The fear of death follows from the fear of life. A man who lives fully is prepared to die at any time. ~ Mark Twain ~

Twain’s quote speaks of being prepared to die, just as the character Blake Melvin Staples must have felt. “The Corner’s Photographs” by African American author Brent Staples is a short story that is skillfully written and illustrates the death of a man and his surviving brother’s struggle when he confronts the image of the body.

It is the first sentence that captures the reader’s attention pulling them into the author’s profound thoughts. He uses the first person singular as he claims the feelings and words as his own, “I need this detail to see my brother full” (405). It is through the main characters eyes that we see the world, family and death. His distinctive narrative voice is powerful and filled with sadness, but no remorse. The style includes formal/informal words and strong sentence patterns that emerge because the action verbs that ends in “ing” only appear twice in the piece. The author also varies in sentence lengths which grabs the reader’s attention.

Repetition is applied in key words such as, dead, mourning (ed), and coroner’s report. These words emphasize their meanings to reinforce the theme of life and death. The tone, one is solemn and subdued as the story begins to reveal Staples personal disclosure of the events. This evokes emotions of sadness that lingers in the air above the reader as they absorb the traumatic event. The dialogue is minimal, yet connects to the theme, “Please don’t shoot me no more. I don’t want to die” and “Brent Blake is dead,” he said. Some guy pulled up in a car and emptied out on him with a magnum. Blake is dead” (420). The language spoken by Staples’s brothers is broken English. It depicts a street person, maybe they are uneducated individuals?

As the plot unfolds the reader is taken into a cold and sterile environment as the author places the reader in the coroner’s office with the dead body. The writer flashbacks to when his brother is alive, followed by his demise and then the corner’s examination. In the end it is revealed how a man’s life is summed up by one pouch, “The pouch contained a summary of the trial, the medical examiner’s report, and a separate inner pouch wrapped in twine and shaped like photographs” (421), coroner photographs.

Staples exposes new information in the ninth paragraph with a subtle riff by intertwining the element of irony with the backstory of the essay.
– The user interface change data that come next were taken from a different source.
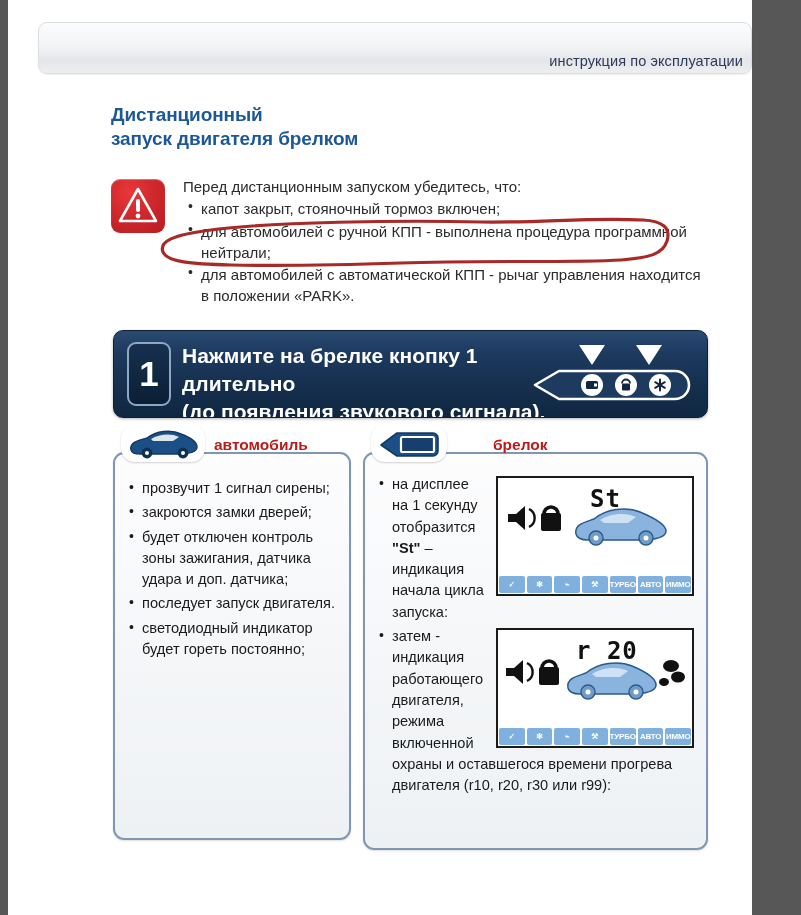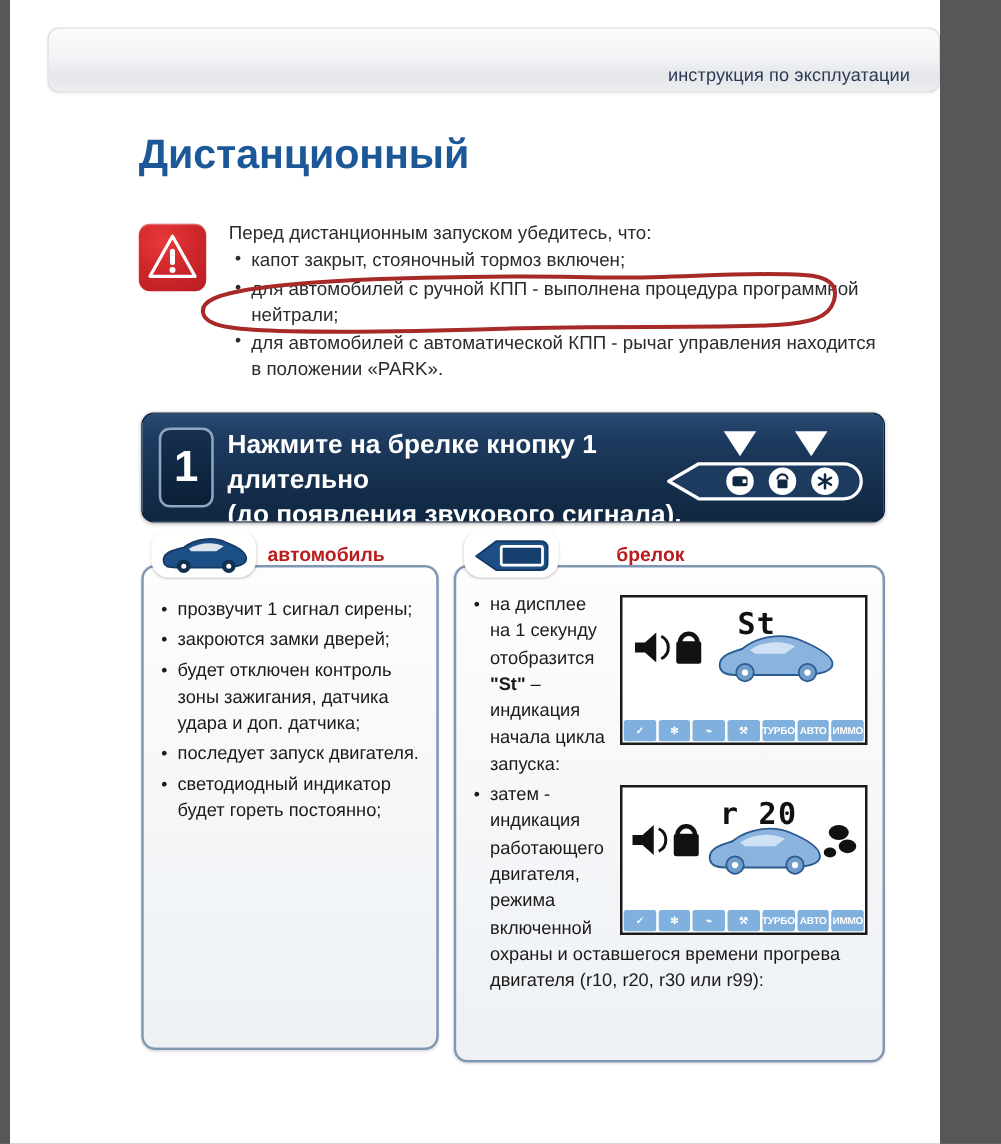"инструкция по эксплуатации" .header-text { right: 23px -> 8px }
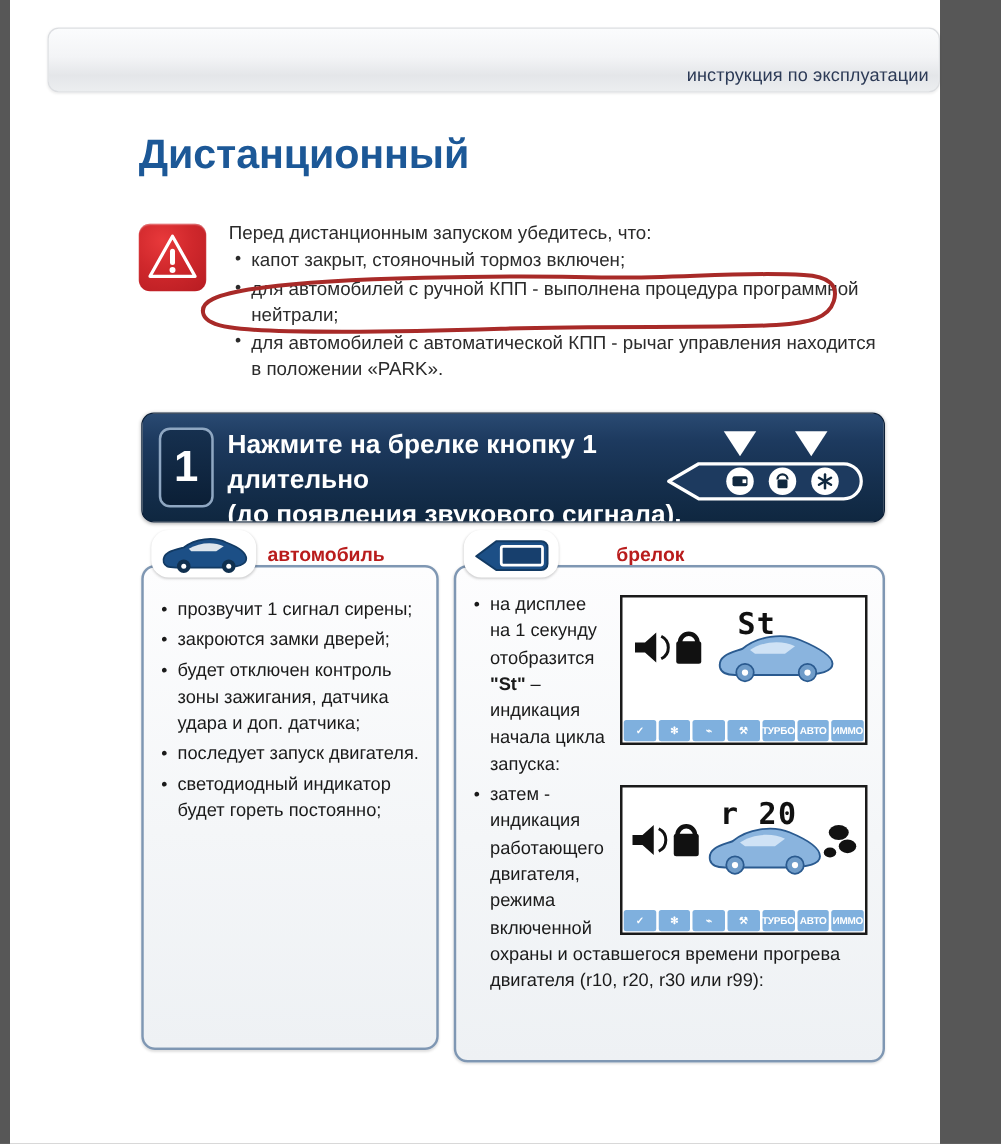"Дистанционный" .title { font-size: 33px -> 19px }
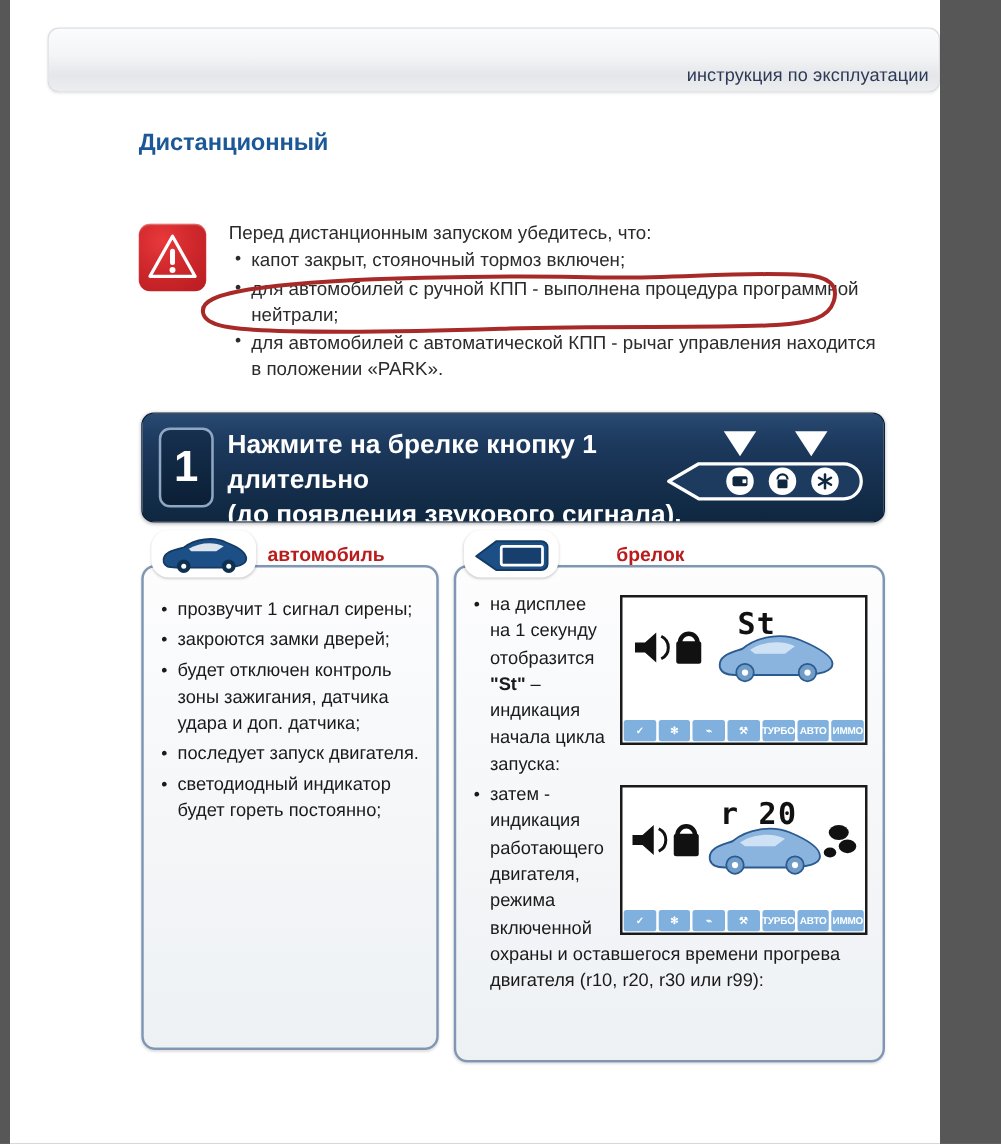"запуск двигателя брелком" span.l2 { html: none -> <span>запуск двигателя брелком</span> }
It begins by naming a city, state and time, Roanoke, Chicago, six weeks ago. The irony is seen when the protagonist forecasts his brother’s death, “The signs of death were everywhere; his name was hot in the street” and “I told him that he was in danger of being killed if he didn’t leave town” (420).

The characterization incorporated within the essay begins with the protagonist. He is a strong man who has a heavy heart and is family oriented, “I bathed and diapered him when he was a baby and studied his features as he grew” (418). The sensitive doctor who tries to save Blake, the dying man, “I tied off everything I could, he said, and then he wept at the savagery and the waste” (418). The coroner is also a character in this piece through his/her actions. “The coroner dissects the body, organ by organ” (419). This brought the essay to a more complex level as medical terminology is given. In paragraph eleven the reader learns a new fact as part of the backstory, there is another sibling, “Six weeks later my brother Bruce called me with the news…” (420). And last but not least, Blake Melvin Staples, the deceased. His lifestyle and actions as a drug dealer in life and now death affects Staples deeply, “I had already mourned Blake and buried him and was determined not to suffer his death a second time…I skipped the funeral and avoided Roanoke for the next three years” (420).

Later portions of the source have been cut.